> _WORK ORDER_
In the entries below, find every line with the string "space" and copy it.
***** RECORD EXCERPTS *****
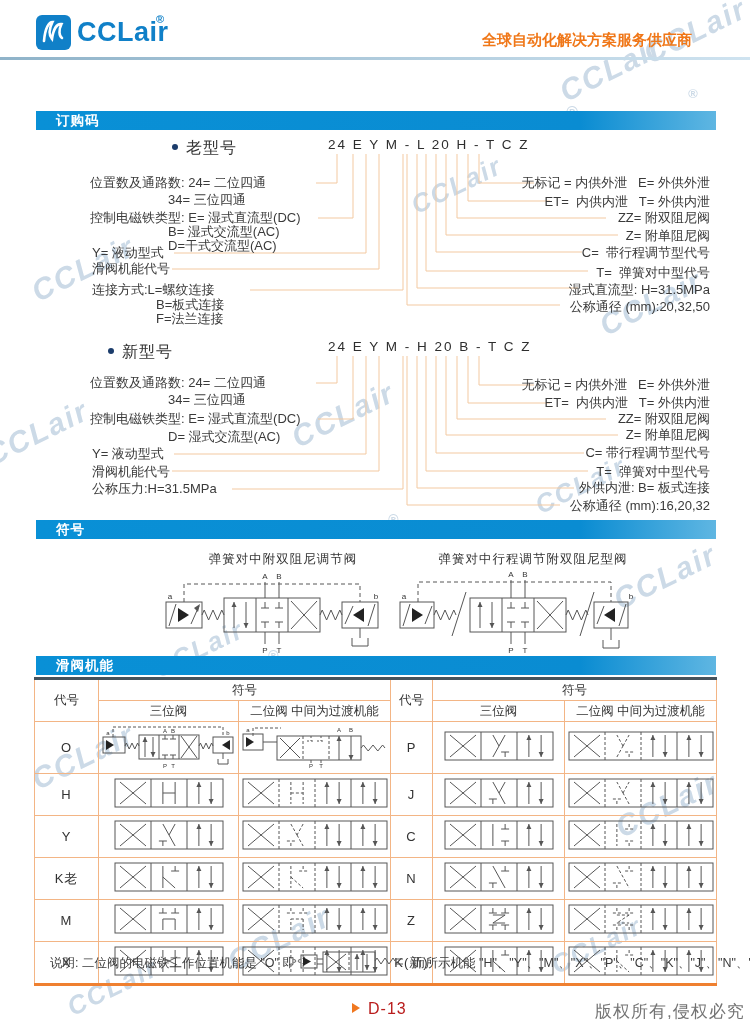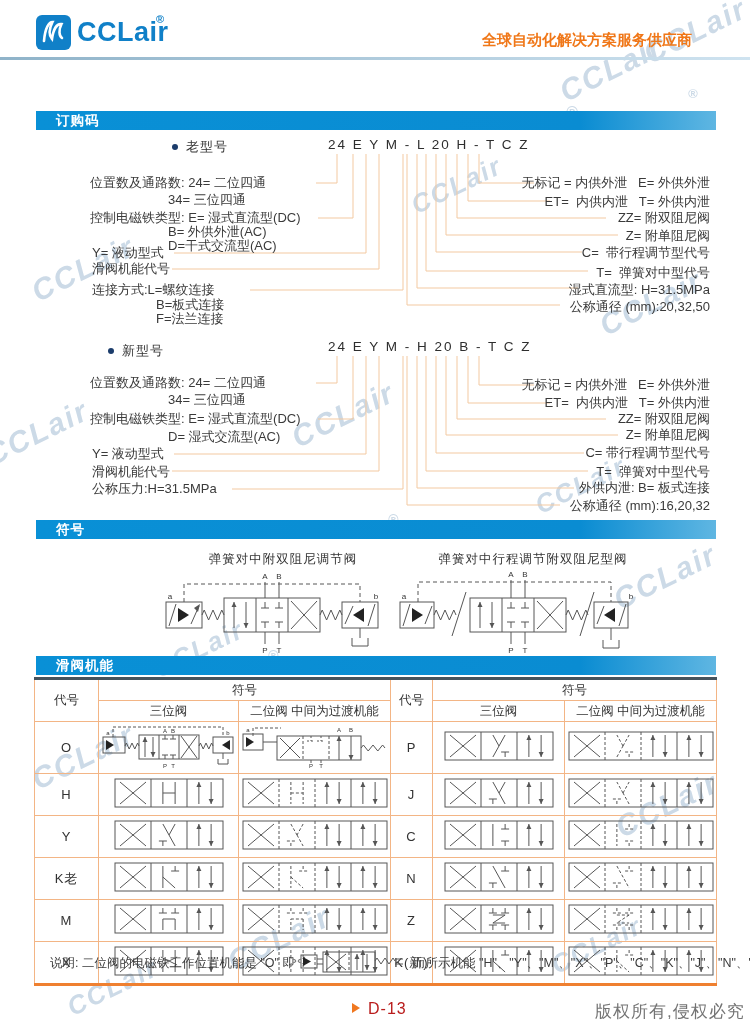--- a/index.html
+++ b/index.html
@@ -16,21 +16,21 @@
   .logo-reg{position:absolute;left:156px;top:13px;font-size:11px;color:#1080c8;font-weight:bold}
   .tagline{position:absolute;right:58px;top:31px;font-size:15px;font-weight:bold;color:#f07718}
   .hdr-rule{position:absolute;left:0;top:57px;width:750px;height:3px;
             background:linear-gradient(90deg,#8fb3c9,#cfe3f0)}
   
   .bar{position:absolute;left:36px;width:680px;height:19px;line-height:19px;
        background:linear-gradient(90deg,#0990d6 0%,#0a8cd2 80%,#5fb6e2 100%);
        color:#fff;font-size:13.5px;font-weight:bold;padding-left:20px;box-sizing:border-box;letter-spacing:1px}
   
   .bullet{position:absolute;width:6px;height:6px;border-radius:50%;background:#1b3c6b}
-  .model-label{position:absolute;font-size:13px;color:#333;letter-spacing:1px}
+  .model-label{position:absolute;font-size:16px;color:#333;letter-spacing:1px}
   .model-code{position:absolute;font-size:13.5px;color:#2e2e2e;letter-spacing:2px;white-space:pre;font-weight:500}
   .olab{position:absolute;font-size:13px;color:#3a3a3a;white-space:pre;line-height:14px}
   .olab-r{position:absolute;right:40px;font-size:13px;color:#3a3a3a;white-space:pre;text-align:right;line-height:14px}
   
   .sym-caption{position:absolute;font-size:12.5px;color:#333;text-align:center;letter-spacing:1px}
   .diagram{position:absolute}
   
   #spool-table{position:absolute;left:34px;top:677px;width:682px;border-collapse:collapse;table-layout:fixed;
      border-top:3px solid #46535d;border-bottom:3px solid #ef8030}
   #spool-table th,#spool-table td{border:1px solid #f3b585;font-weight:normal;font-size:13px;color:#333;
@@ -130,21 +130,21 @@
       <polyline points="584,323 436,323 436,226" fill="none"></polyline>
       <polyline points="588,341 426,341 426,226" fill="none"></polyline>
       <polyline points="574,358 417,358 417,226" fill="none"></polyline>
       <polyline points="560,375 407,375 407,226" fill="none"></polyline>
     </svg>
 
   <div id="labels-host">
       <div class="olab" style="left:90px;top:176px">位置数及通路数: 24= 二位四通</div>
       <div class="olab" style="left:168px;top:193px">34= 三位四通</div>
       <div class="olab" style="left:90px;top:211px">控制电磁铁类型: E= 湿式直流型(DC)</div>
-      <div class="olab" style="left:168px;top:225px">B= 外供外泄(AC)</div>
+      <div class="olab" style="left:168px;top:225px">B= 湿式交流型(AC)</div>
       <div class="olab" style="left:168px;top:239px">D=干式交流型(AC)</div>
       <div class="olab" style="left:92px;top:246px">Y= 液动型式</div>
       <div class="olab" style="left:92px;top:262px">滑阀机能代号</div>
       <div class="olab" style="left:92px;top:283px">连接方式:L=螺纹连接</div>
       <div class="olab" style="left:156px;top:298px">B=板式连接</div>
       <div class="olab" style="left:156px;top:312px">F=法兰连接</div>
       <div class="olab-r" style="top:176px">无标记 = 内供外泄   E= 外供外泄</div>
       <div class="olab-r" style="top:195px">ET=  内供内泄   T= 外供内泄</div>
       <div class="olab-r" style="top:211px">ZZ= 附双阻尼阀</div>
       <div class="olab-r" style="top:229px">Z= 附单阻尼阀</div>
*****
> _OUTPUT OF THE TASK_
   .model-code{position:absolute;font-size:13.5px;color:#2e2e2e;letter-spacing:2px;white-space:pre;font-weight:500}
   .olab{position:absolute;font-size:13px;color:#3a3a3a;white-space:pre;line-height:14px}
   .olab-r{position:absolute;right:40px;font-size:13px;color:#3a3a3a;white-space:pre;text-align:right;line-height:14px}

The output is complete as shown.